Work task: Transcribe the entries exactly as given and skip whatever images they hold.

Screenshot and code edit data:
Start of Block

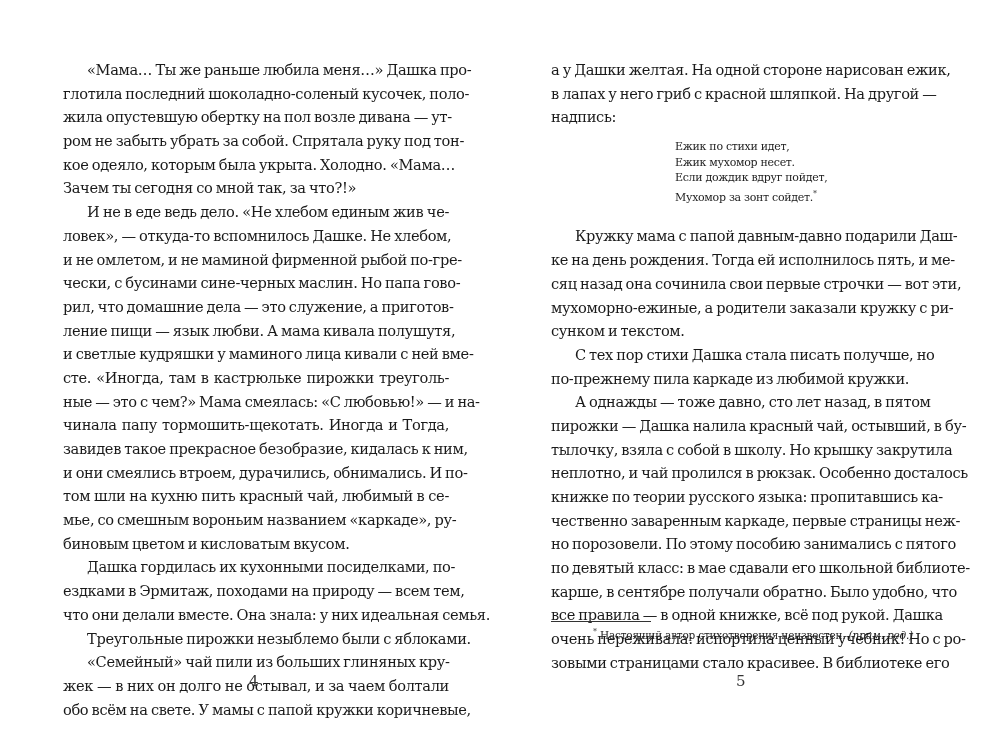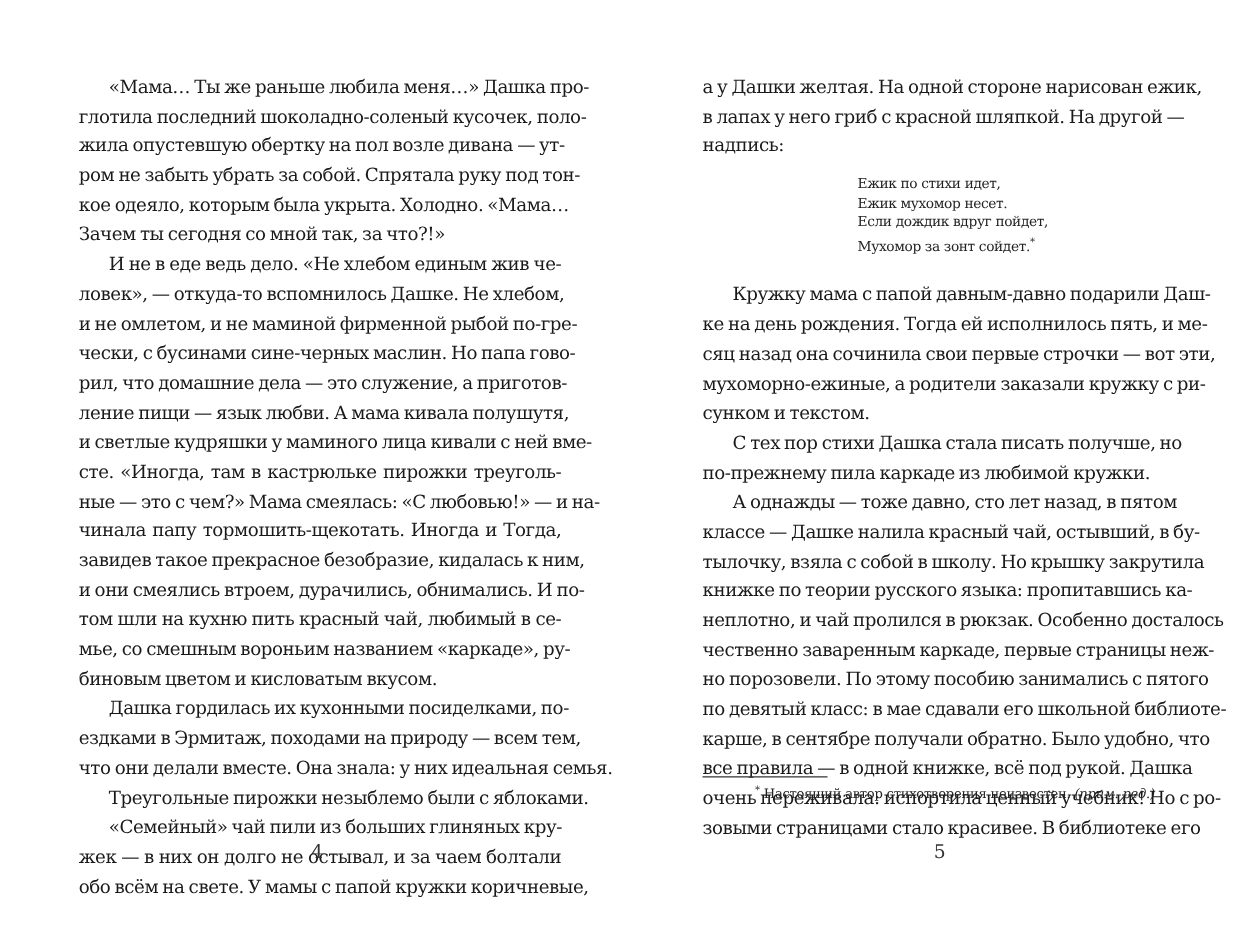--- a/index.html
+++ b/index.html
@@ -1,20 +1,20 @@
 <!DOCTYPE html>
 <html><head>
 <meta charset="utf-8">
 <style>
   html, body { margin: 0; padding: 0; background: #ffffff; }
   body { width: 1000px; height: 743px; position: relative; overflow: hidden;
          font-family: "DejaVu Serif", "Liberation Serif", serif; color: #1a1a1a; }
   .page { position: absolute; top: 0; height: 743px; }
   #page-left { left: 0; width: 500px; }
-  #page-right { left: 500px; width: 500px; }
+  #page-right { left: 489px; width: 500px; }
   .block { position: absolute; }
   #left-text { left: 63px; top: 58px; width: 386px; }
   #right-text { left: 62px; top: 58px; width: 374px; }
   .ln { display: block; height: 23.7px; line-height: 23.7px; font-size: 14.6px;
         white-space: nowrap; text-align: justify; text-align-last: justify;
         letter-spacing: -0.35px; word-spacing: -1px; }
   .ln.end { text-align-last: left; }
   .ln.indent { text-indent: 24px; }
   .poem { margin: 10px 0 10px 124px; }
   .poem .pl { display: block; font-size: 11px; line-height: 15.6px; height: 15.6px;
@@ -81,24 +81,24 @@
     <div class="gap"></div>
 
     <span class="ln indent">Кружку мама с папой давным-давно подарили Даш-</span>
     <span class="ln">ке на день рождения. Тогда ей исполнилось пять, и ме-</span>
     <span class="ln">сяц назад она сочинила свои первые строчки — вот эти,</span>
     <span class="ln">мухоморно-ежиные, а родители заказали кружку с ри-</span>
     <span class="ln end">сунком и текстом.</span>
     <span class="ln indent">С тех пор стихи Дашка стала писать получше, но</span>
     <span class="ln end">по-прежнему пила каркаде из любимой кружки.</span>
     <span class="ln indent">А однажды — тоже давно, сто лет назад, в пятом</span>
-    <span class="ln">классе — Дашке налила красный чай, остывший, в бу-</span>
+    <span class="ln">пирожки — Дашка налила красный чай, остывший, в бу-</span>
     <span class="ln">тылочку, взяла с собой в школу. Но крышку закрутила</span>
+    <span class="ln">неплотно, и чай пролился в рюкзак. Особенно досталось</span>
     <span class="ln">книжке по теории русского языка: пропитавшись ка-</span>
-    <span class="ln">неплотно, и чай пролился в рюкзак. Особенно досталось</span>
     <span class="ln">чественно заваренным каркаде, первые страницы неж-</span>
     <span class="ln">но порозовели. По этому пособию занимались с пятого</span>
     <span class="ln">по девятый класс: в мае сдавали его школьной библиоте-</span>
     <span class="ln">карше, в сентябре получали обратно. Было удобно, что</span>
     <span class="ln">все правила — в одной книжке, всё под рукой. Дашка</span>
     <span class="ln">очень переживала: испортила ценный учебник! Но с ро-</span>
     <span class="ln">зовыми страницами стало красивее. В библиотеке его</span>
   </div>
 
   <div class="fn-rule"></div>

End of Block

Response to this exercise:
--- a/index.html
+++ b/index.html
@@ -1,20 +1,20 @@
 <!DOCTYPE html>
 <html><head>
 <meta charset="utf-8">
 <style>
   html, body { margin: 0; padding: 0; background: #ffffff; }
   body { width: 1000px; height: 743px; position: relative; overflow: hidden;
          font-family: "DejaVu Serif", "Liberation Serif", serif; color: #1a1a1a; }
   .page { position: absolute; top: 0; height: 743px; }
   #page-left { left: 0; width: 500px; }
-  #page-right { left: 500px; width: 500px; }
+  #page-right { left: 489px; width: 500px; }
   .block { position: absolute; }
   #left-text { left: 63px; top: 58px; width: 386px; }
   #right-text { left: 62px; top: 58px; width: 374px; }
   .ln { display: block; height: 23.7px; line-height: 23.7px; font-size: 14.6px;
         white-space: nowrap; text-align: justify; text-align-last: justify;
         letter-spacing: -0.35px; word-spacing: -1px; }
   .ln.end { text-align-last: left; }
   .ln.indent { text-indent: 24px; }
   .poem { margin: 10px 0 10px 124px; }
   .poem .pl { display: block; font-size: 11px; line-height: 15.6px; height: 15.6px;
@@ -81,24 +81,24 @@
     <div class="gap"></div>
 
     <span class="ln indent">Кружку мама с папой давным-давно подарили Даш-</span>
     <span class="ln">ке на день рождения. Тогда ей исполнилось пять, и ме-</span>
     <span class="ln">сяц назад она сочинила свои первые строчки — вот эти,</span>
     <span class="ln">мухоморно-ежиные, а родители заказали кружку с ри-</span>
     <span class="ln end">сунком и текстом.</span>
     <span class="ln indent">С тех пор стихи Дашка стала писать получше, но</span>
     <span class="ln end">по-прежнему пила каркаде из любимой кружки.</span>
     <span class="ln indent">А однажды — тоже давно, сто лет назад, в пятом</span>
-    <span class="ln">классе — Дашке налила красный чай, остывший, в бу-</span>
+    <span class="ln">пирожки — Дашка налила красный чай, остывший, в бу-</span>
     <span class="ln">тылочку, взяла с собой в школу. Но крышку закрутила</span>
+    <span class="ln">неплотно, и чай пролился в рюкзак. Особенно досталось</span>
     <span class="ln">книжке по теории русского языка: пропитавшись ка-</span>
-    <span class="ln">неплотно, и чай пролился в рюкзак. Особенно досталось</span>
     <span class="ln">чественно заваренным каркаде, первые страницы неж-</span>
     <span class="ln">но порозовели. По этому пособию занимались с пятого</span>
     <span class="ln">по девятый класс: в мае сдавали его школьной библиоте-</span>
     <span class="ln">карше, в сентябре получали обратно. Было удобно, что</span>
     <span class="ln">все правила — в одной книжке, всё под рукой. Дашка</span>
     <span class="ln">очень переживала: испортила ценный учебник! Но с ро-</span>
     <span class="ln">зовыми страницами стало красивее. В библиотеке его</span>
   </div>
 
   <div class="fn-rule"></div>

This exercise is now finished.